Linux 2.6.35 hanging/oopsing on large memory allocations
Short summary
Kernel 2.6.35.4 kernel on x86_64 doesn’t seem to handle large memory allocations well. In particular,
- Running malloc() with Gigabyte chunks can cause a kernel oops
- Quickly allocating all memory will make the system hang (but not oops)
If anyone has an idea why this is, some helpful clues or whatever, please comment below.
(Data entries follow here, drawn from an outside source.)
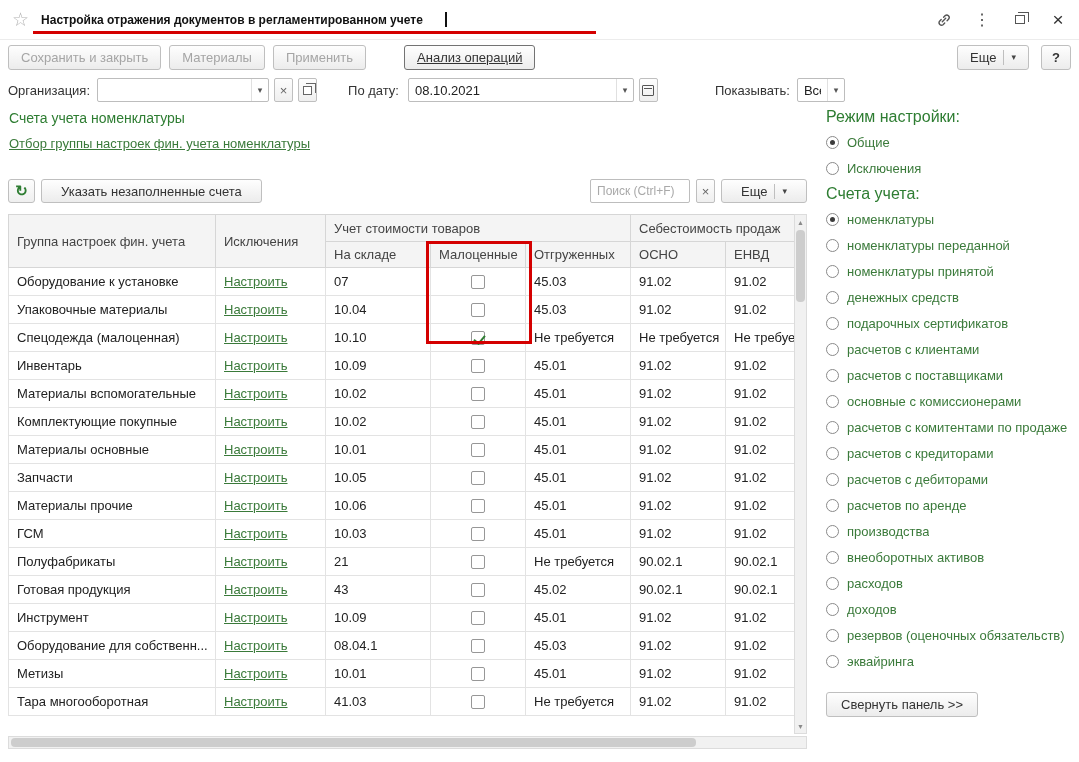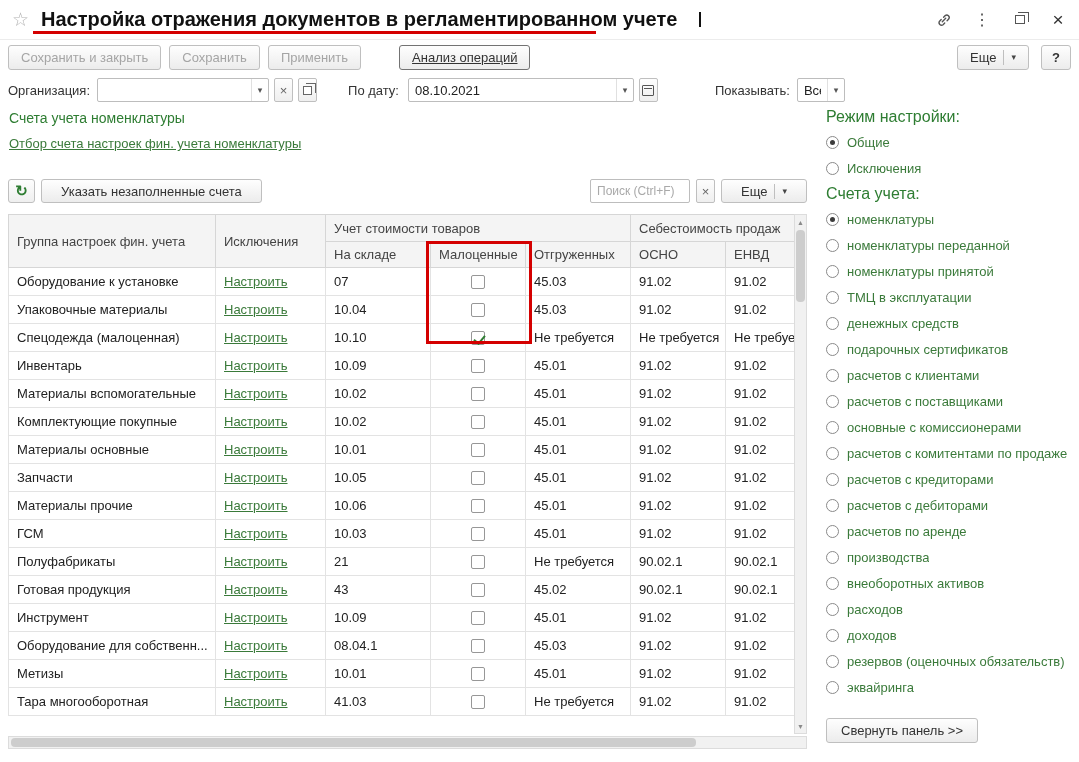--- a/index.html
+++ b/index.html
@@ -15,7 +15,7 @@
     display:flex; align-items:center; padding:0 12px; background:#fff;
     border-bottom:1px solid #ececec; }
   .star { color:#b3b3b3; font-size:19px; margin-right:12px; cursor:pointer; }
-  .title { font-size:20px; font-weight:bold; color:#111; white-space:nowrap; }
+  .title { font-size:12px; font-weight:bold; color:#111; white-space:nowrap; }
   .caret-mark { width:2px; height:15px; background:#111; margin-left:22px; }
   .tb-right { margin-left:auto; display:flex; align-items:center; gap:20px; color:#4a4a4a; }
   .tb-icon { cursor:pointer; display:flex; align-items:center; justify-content:center; width:18px; height:18px; }

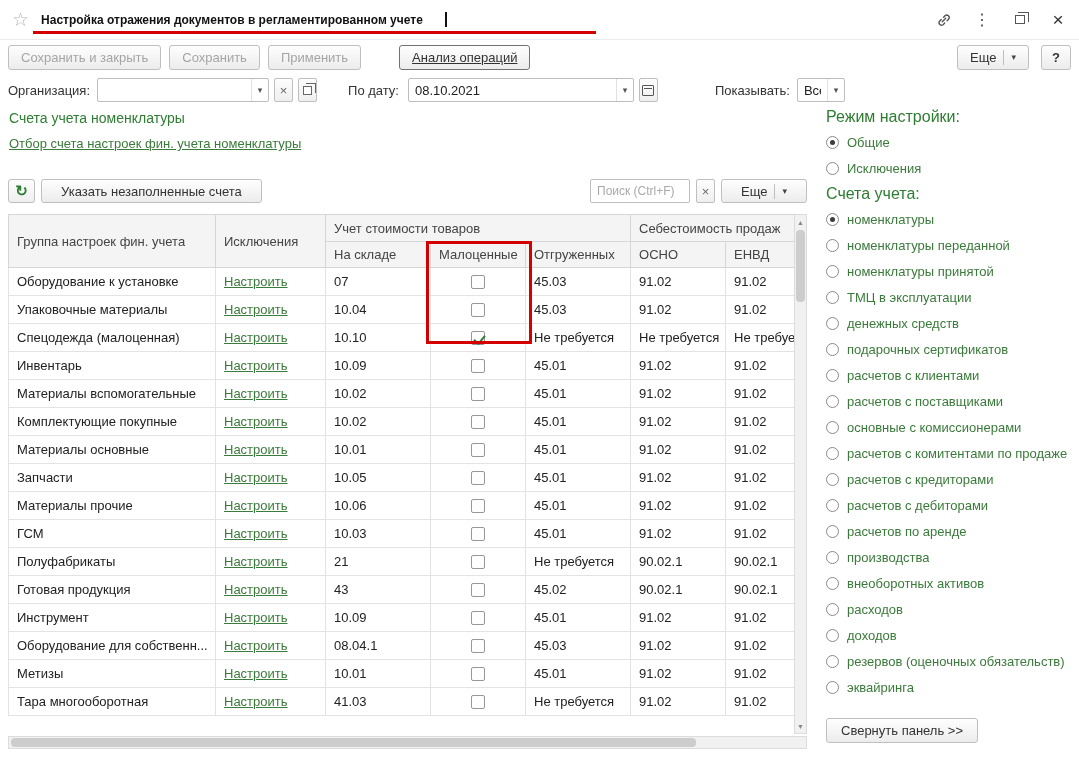--- a/index.html
+++ b/index.html
@@ -147,7 +147,7 @@
 
 <div class="toolbar">
   <button class="btn disabled">Сохранить и закрыть</button>
-  <button class="btn disabled">Сохранить</button>
+  <button class="btn disabled">Материалы</button>
   <button class="btn disabled">Применить</button>
   <button class="btn analysis">Анализ операций</button>
   <div class="toolbar-right">

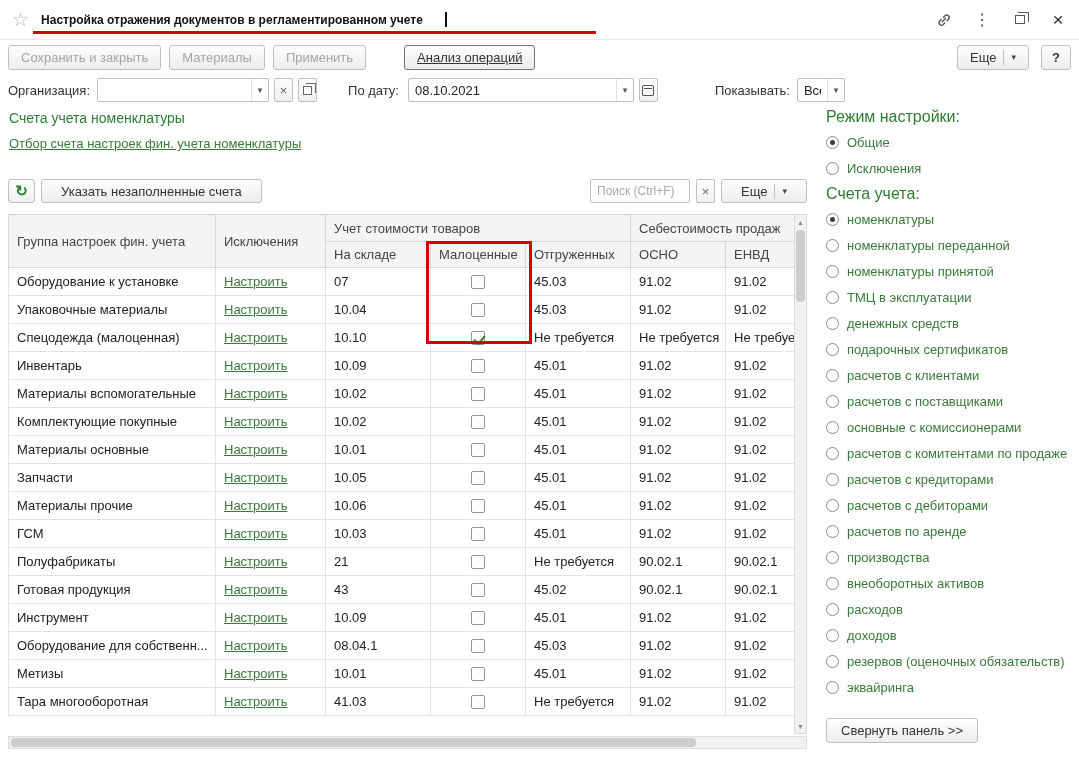--- a/index.html
+++ b/index.html
@@ -189,7 +189,7 @@
 
 <div class="section-title">Счета учета номенклатуры</div>
 <div class="filter-link-row">
-  <a class="green-link">Отбор счета настроек фин. учета номенклатуры</a>
+  <a class="green-link">Отбор группы настроек фин. учета номенклатуры</a>
 </div>
 
 <div class="command-row">

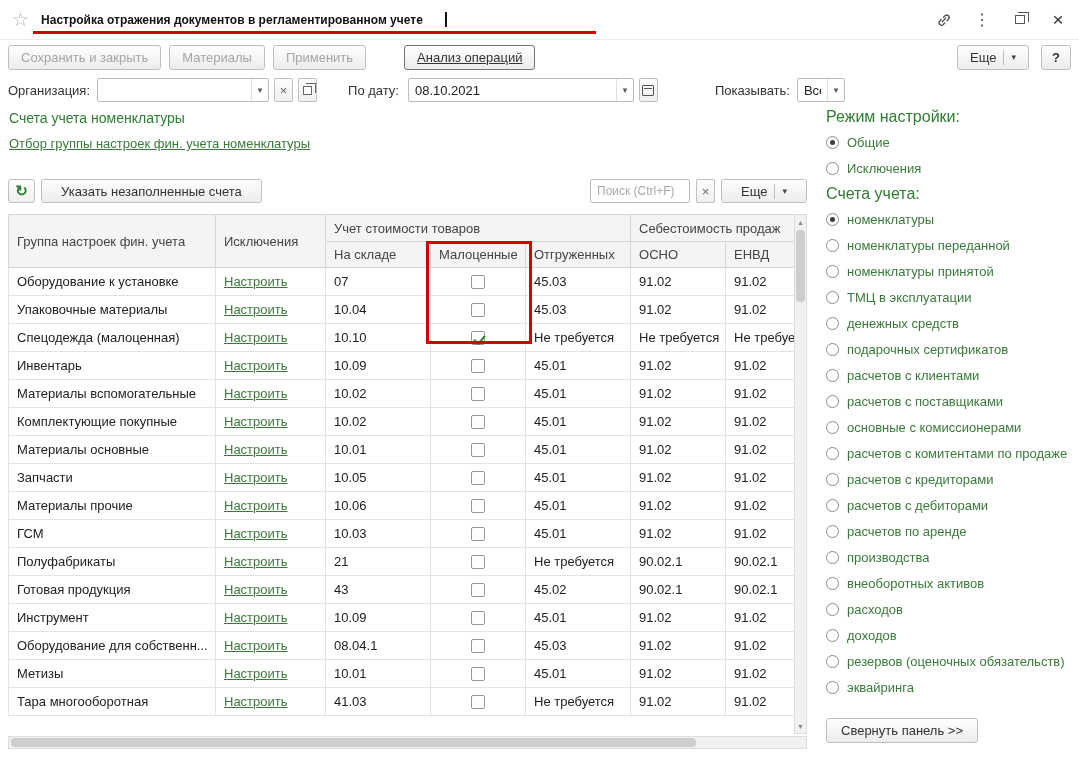--- a/index.html
+++ b/index.html
@@ -421,10 +421,6 @@
   </label>
       <label class="radio-item">
     <span class="radio-circle"></span>
-    <span class="radio-label">ТМЦ в эксплуатации</span>
-  </label>
-      <label class="radio-item">
-    <span class="radio-circle"></span>
     <span class="radio-label">денежных средств</span>
   </label>
       <label class="radio-item">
I should also mention that I applied the patch, which fixes the general system freeze on rapid disk I/O, mentioned in another post of mine. I didn’t feel like going on crashing my system over and over again, so I skipped the test without this patch.
Allocating a huge chunk
Running a vanilla 2.6.35.4 kernel on a x86_64 machine (as 64-bit Linux), I wanted to see how well my 16 GB of RAM worked. So I decided to allocate a lot of memory and see what happens. More precisely, I wrote the following somewhat dirty program, and ran it (calling it memeater):
#include <stdlib.h> #include <unistd.h> #include <stdio.h> int main() { long int size = 1024*1024*1024; long int i; size *= 4; char *p = malloc(size); printf("Size is %ld, Pointer is %08lx\n", size, (unsigned long int) p); if (p) for (i=0; i<size/1024; i++) { *p = 0; p += 1024; } getc(stdin); return 0; }
A short explanation: This program merely requires 4 Gigabyte of memory in a single malloc(). The loop writes something on each memory page (a 4096 jump rather that 1024 would be OK as well, I believe). This is necessary, since memory allocation doesn’t really consume memory until used.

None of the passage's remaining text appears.